┏━━

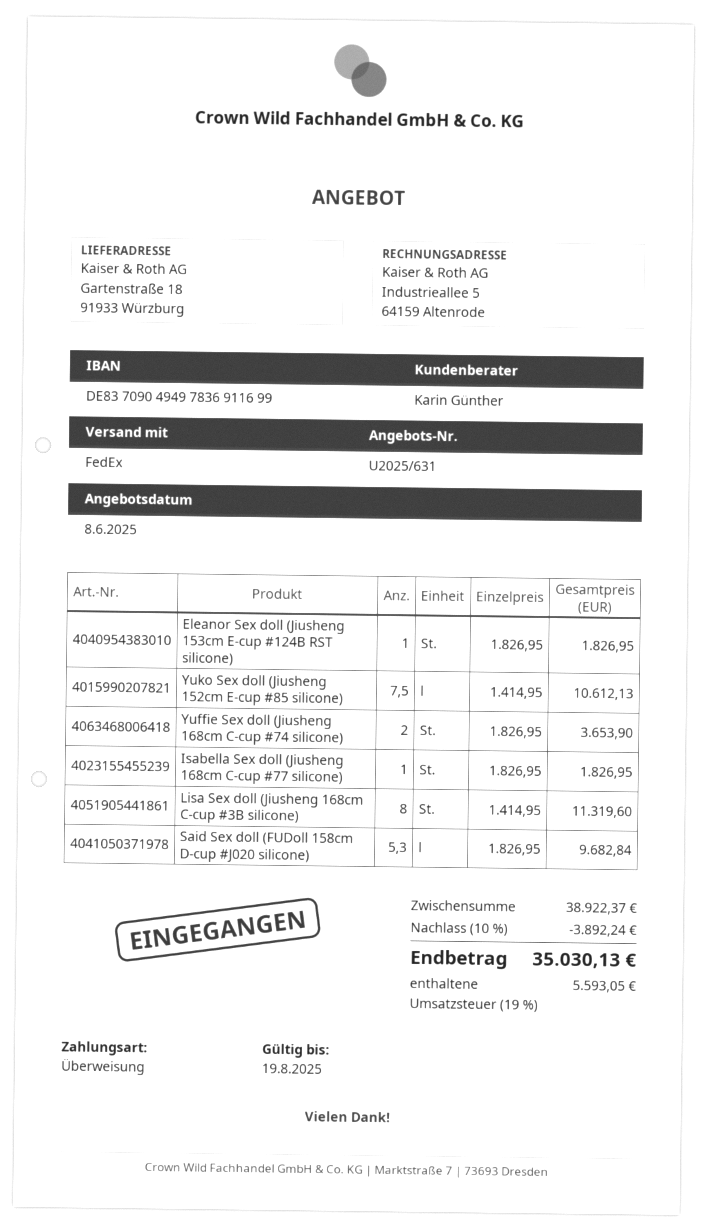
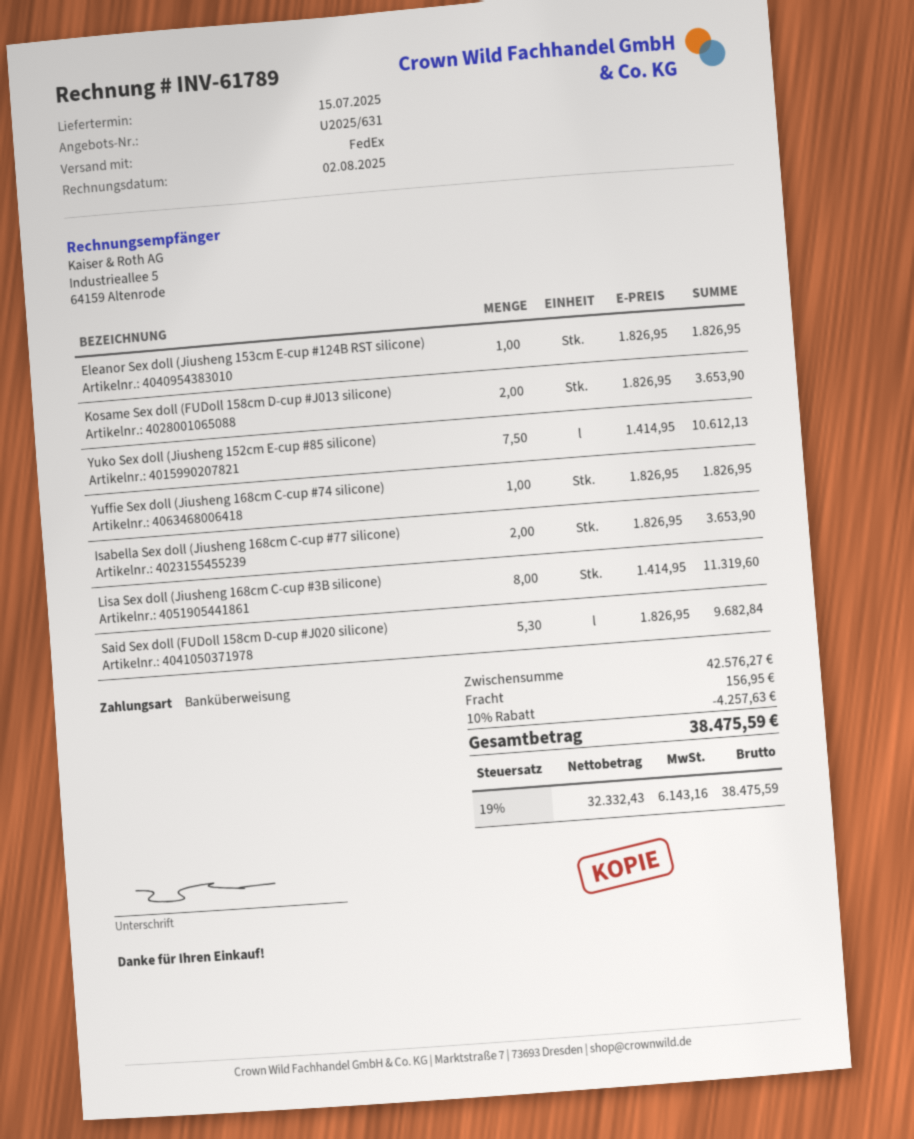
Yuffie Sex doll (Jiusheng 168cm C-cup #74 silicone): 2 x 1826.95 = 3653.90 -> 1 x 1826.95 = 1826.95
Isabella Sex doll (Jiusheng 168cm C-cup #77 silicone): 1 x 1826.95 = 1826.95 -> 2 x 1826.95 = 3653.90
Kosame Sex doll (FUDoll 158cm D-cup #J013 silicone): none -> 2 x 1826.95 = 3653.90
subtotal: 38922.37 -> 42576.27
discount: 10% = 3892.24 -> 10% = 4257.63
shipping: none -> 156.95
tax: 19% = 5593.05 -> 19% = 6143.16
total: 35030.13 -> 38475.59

┗━━

• Exercise description:
Go through the material and copy each line in which the word "doll" occurs.

• Task solution:
Yuffie Sex doll (Jiusheng 168cm C-cup #74 silicone): 2 x 1826.95 = 3653.90 -> 1 x 1826.95 = 1826.95
Isabella Sex doll (Jiusheng 168cm C-cup #77 silicone): 1 x 1826.95 = 1826.95 -> 2 x 1826.95 = 3653.90
Kosame Sex doll (FUDoll 158cm D-cup #J013 silicone): none -> 2 x 1826.95 = 3653.90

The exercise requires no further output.